SD, standard deviation.

Antioxidant status in the cerebrum

The activity of CAT in the postmitochondrial fraction of rat cerebrum was not significantly decreased in the animals treated with HAL compared with the control animals (Figure 4). Pre- and cotreated groups increased CAT activity, not significantly, by 42% and 37%, respectively, relative to the HAL-only group. The post-treated group was significantly (p < 0.05) increased by 67% in relation to HAL-only group. For the activity of SOD (Figure 5), the HAL only, pretreated and cotreated groups showed values significantly higher than the control group, whereas the groups post-treated and extract only didn’t show any significant difference when compared with the control or HAL-only groups. In addition, subacute treatment of HAL in rats caused a significant decrease (p < 0.05) in neuronal GSH and antioxidant protein by 33%, when compared with the corresponding group of control animals (Figure 6).

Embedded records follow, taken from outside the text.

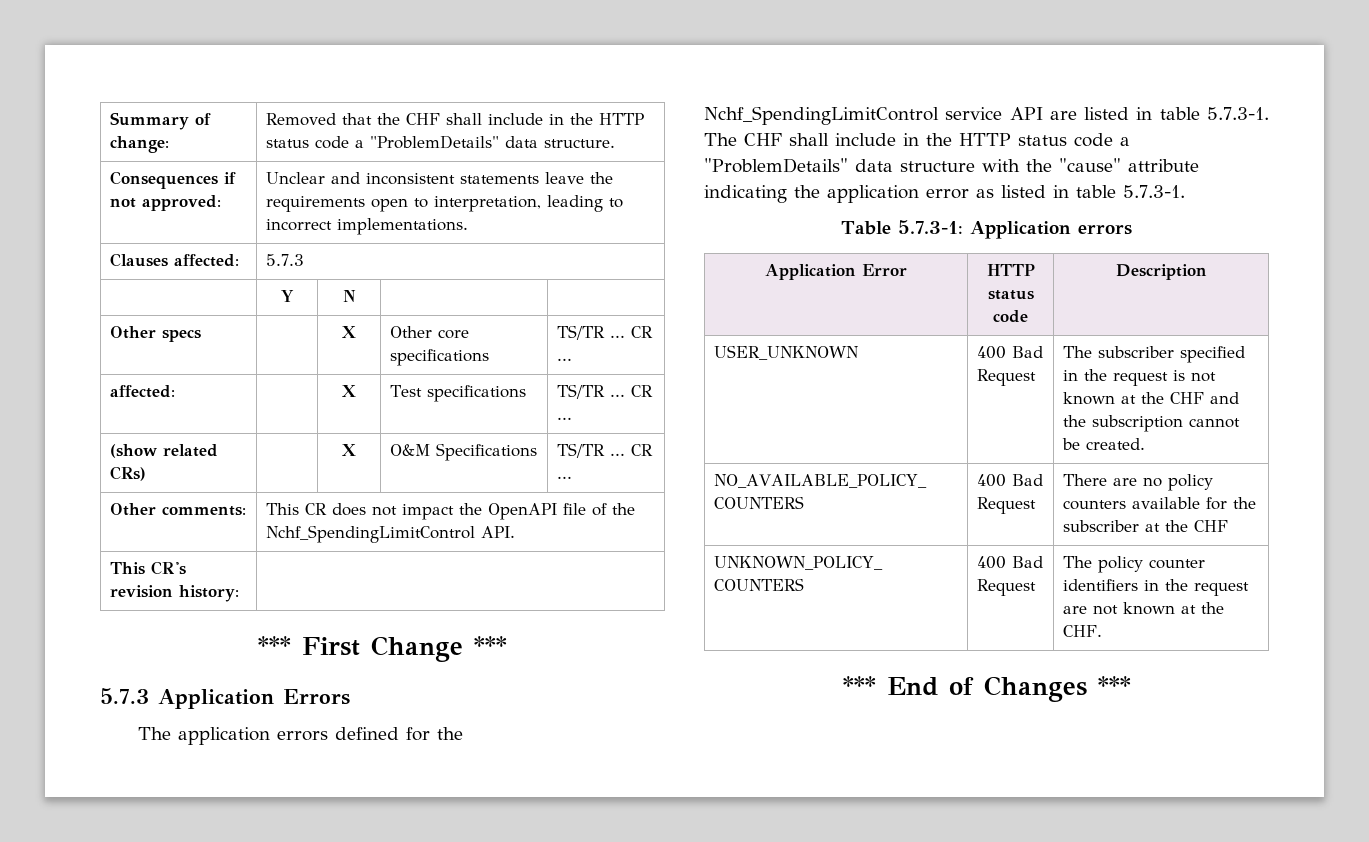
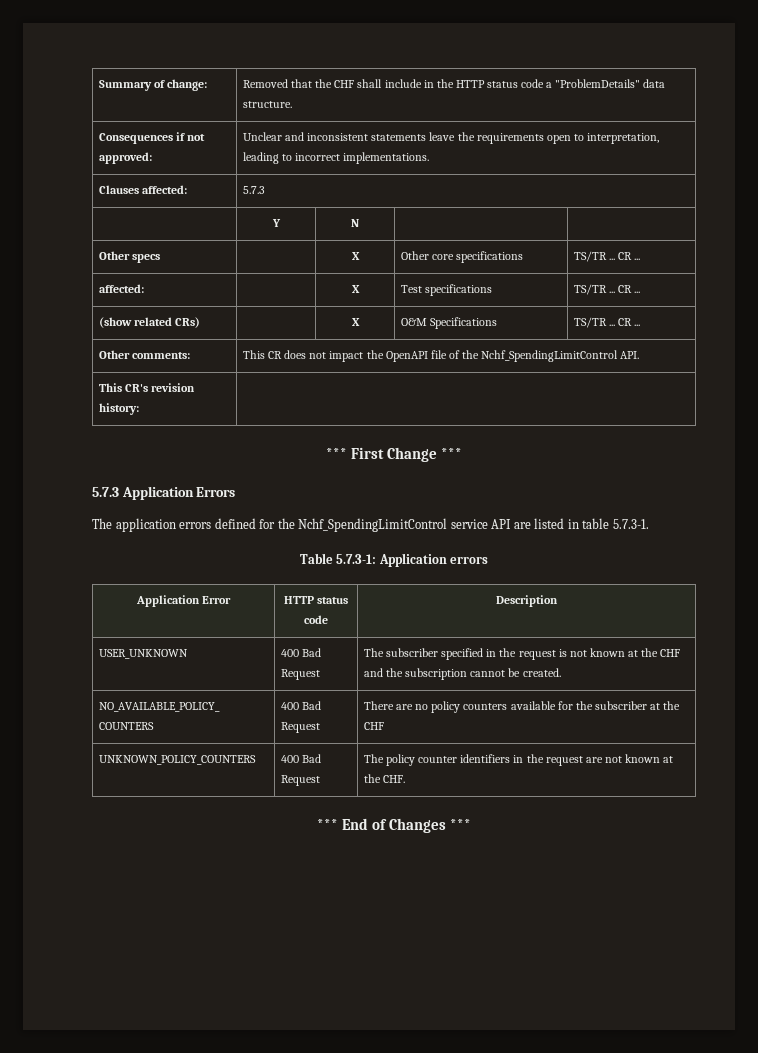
- The application errors defined for the Nchf_SpendingLimitControl service API are listed in table 5.7.3-1. The CHF shall include in the HTTP status code a "ProblemDetails" data structure with the "cause" attribute indicating the application error as listed in table 5.7.3-1.
+ The application errors defined for the Nchf_SpendingLimitControl service API are listed in table 5.7.3-1.

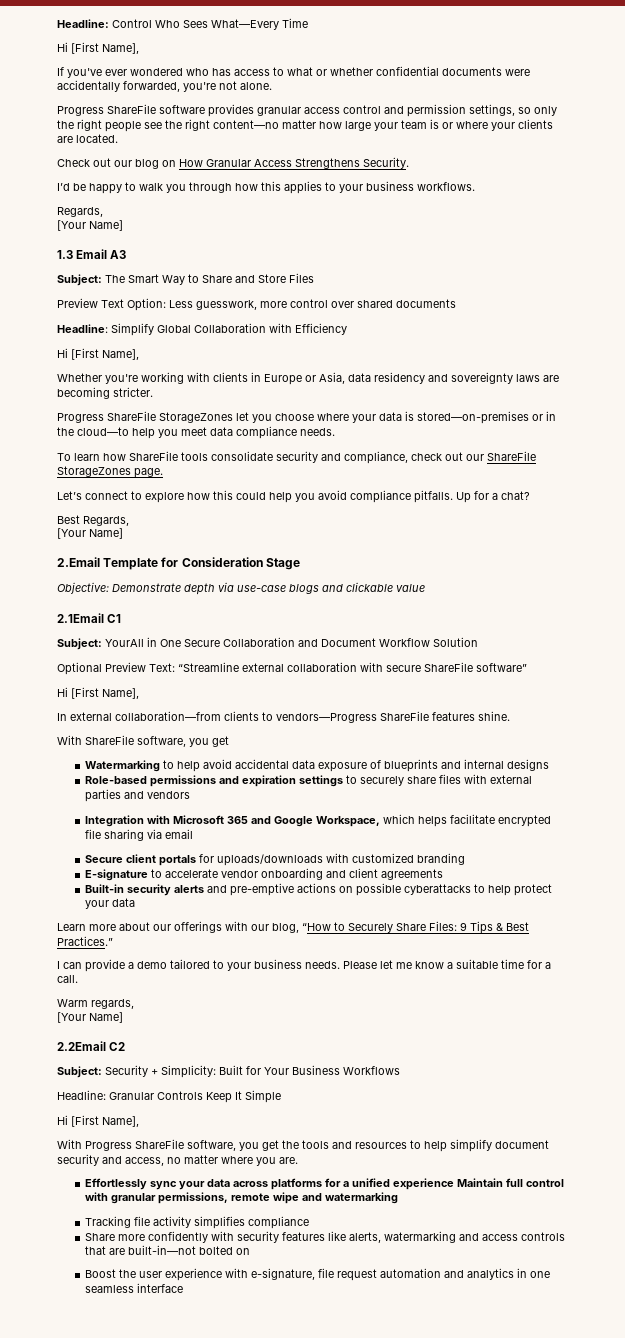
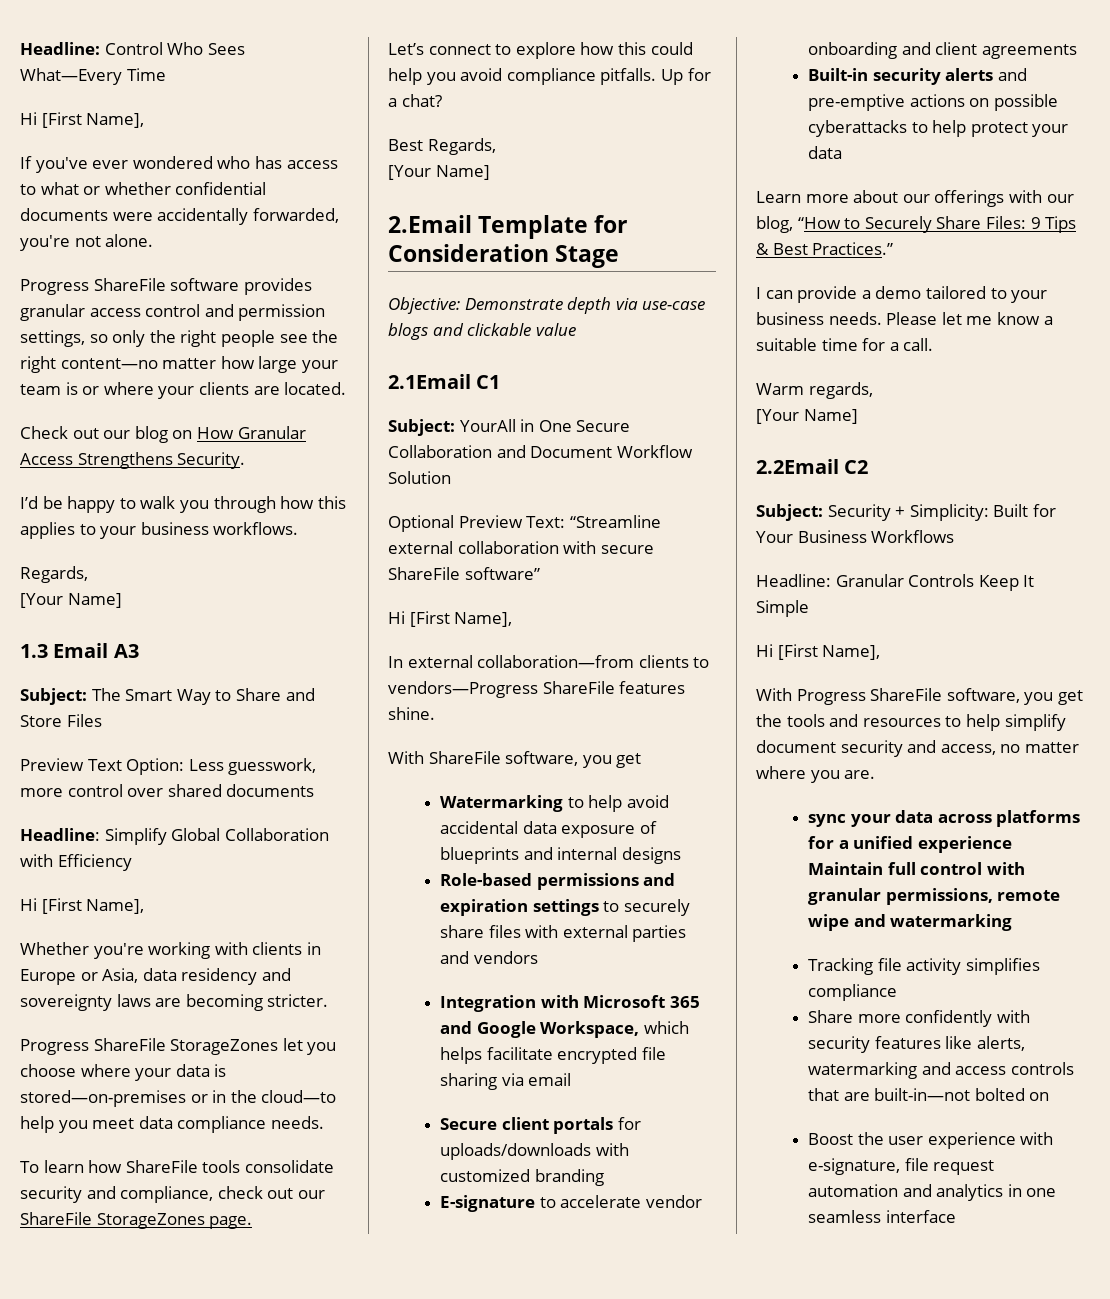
- Effortlessly sync your data across platforms for a unified experience Maintain full control with granular permissions, remote wipe and watermarking
+ sync your data across platforms for a unified experience Maintain full control with granular permissions, remote wipe and watermarking

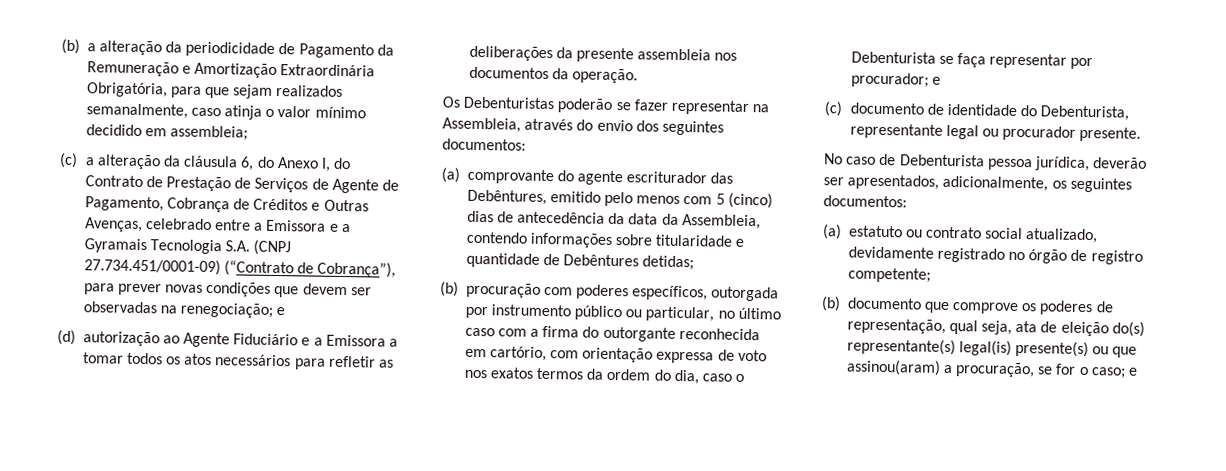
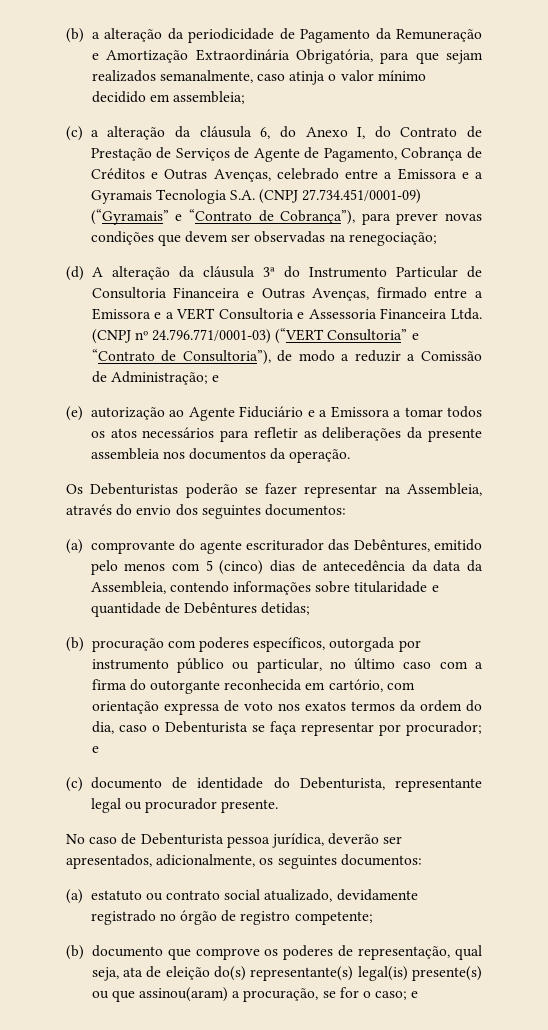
- (c) a alteração da cláusula 6, do Anexo I, do Contrato de Prestação de Serviços de Agente de Pagamento, Cobrança de Créditos e Outras Avenças, celebrado entre a Emissora e a Gyramais Tecnologia S.A. (CNPJ 27.734.451/0001-09) (“Contrato de Cobrança”), para prever novas condições que devem ser observadas na renegociação; e
- (d) autorização ao Agente Fiduciário e a Emissora a tomar todos os atos necessários para refletir as deliberações da presente assembleia nos documentos da operação.
+ (c) a alteração da cláusula 6, do Anexo I, do Contrato de Prestação de Serviços de Agente de Pagamento, Cobrança de Créditos e Outras Avenças, celebrado entre a Emissora e a Gyramais Tecnologia S.A. (CNPJ 27.734.451/0001-09) (“Gyramais” e “Contrato de Cobrança”), para prever novas condições que devem ser observadas na renegociação;
+ (d) A alteração da cláusula 3ª do Instrumento Particular de Consultoria Financeira e Outras Avenças, firmado entre a Emissora e a VERT Consultoria e Assessoria Financeira Ltda. (CNPJ nº 24.796.771/0001-03) (“VERT Consultoria” e “Contrato de Consultoria”), de modo a reduzir a Comissão de Administração; e
+ (e) autorização ao Agente Fiduciário e a Emissora a tomar todos os atos necessários para refletir as deliberações da presente assembleia nos documentos da operação.

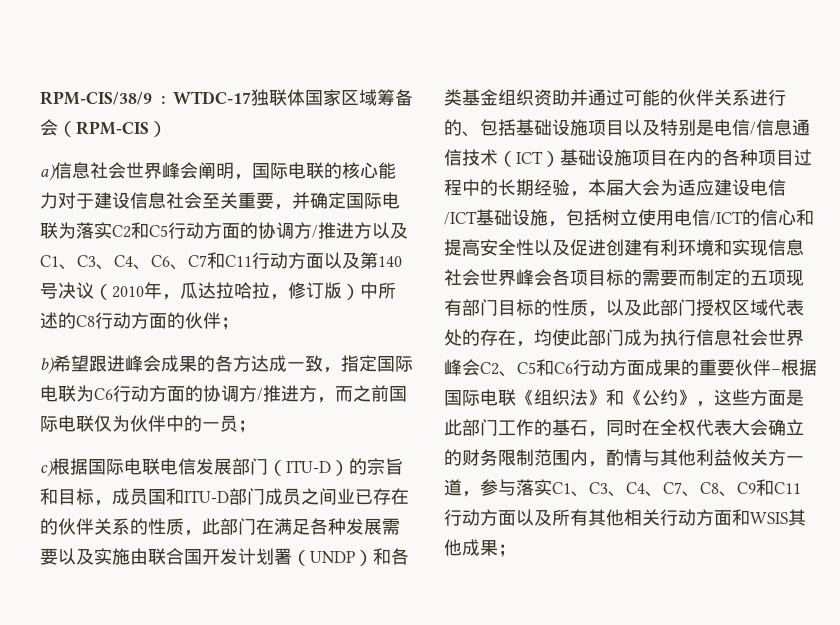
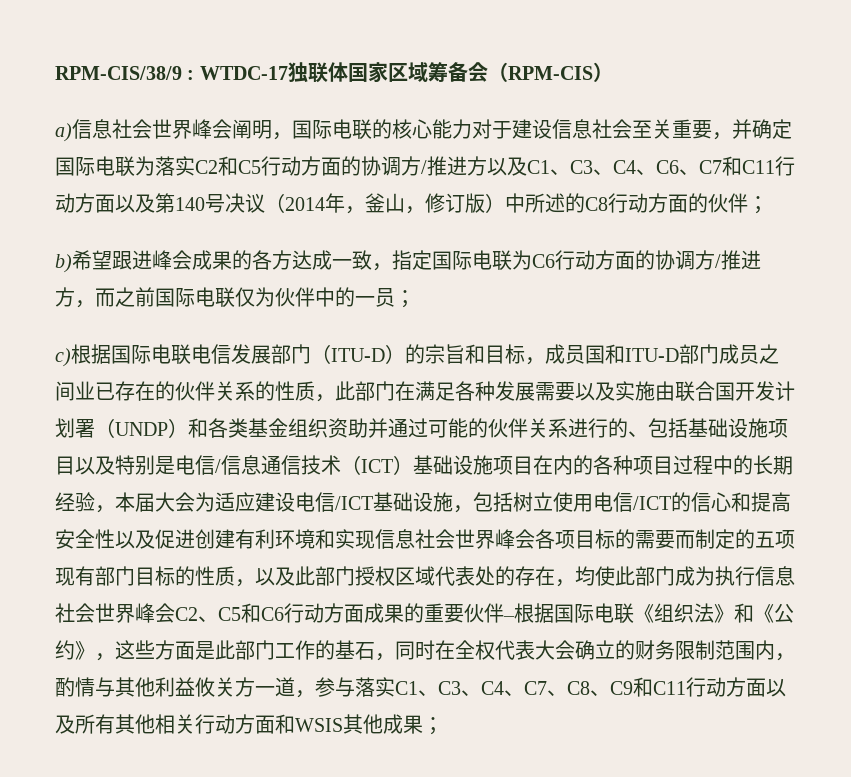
- a)信息社会世界峰会阐明，国际电联的核心能力对于建设信息社会至关重要，并确定国际电联为落实C2和C5行动方面的协调方/推进方以及C1、C3、C4、C6、C7和C11行动方面以及第140号决议（2010年，瓜达拉哈拉，修订版）中所述的C8行动方面的伙伴；
+ a)信息社会世界峰会阐明，国际电联的核心能力对于建设信息社会至关重要，并确定国际电联为落实C2和C5行动方面的协调方/推进方以及C1、C3、C4、C6、C7和C11行动方面以及第140号决议（2014年，釜山，修订版）中所述的C8行动方面的伙伴；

Pre-, co- and post-treatment did not significantly (p > 0.05) reverse the effect when compared with HAL only (Figure 6). Furthermore, there was no significant difference between experimental animals treated with HAL when compared with the control group (Figure 7). Group of animals pretreated prevented the decrease by 66% but not significantly. However, animals co- and post-treated resulted in significant (p < 0.05) increase in GST activity by 89% and 109% with respect to HAL only. Correspondingly, animals administered with BSO only increased the activity of GST in relation to HAL only (Figure 7).

Figure 4.

Figure 4.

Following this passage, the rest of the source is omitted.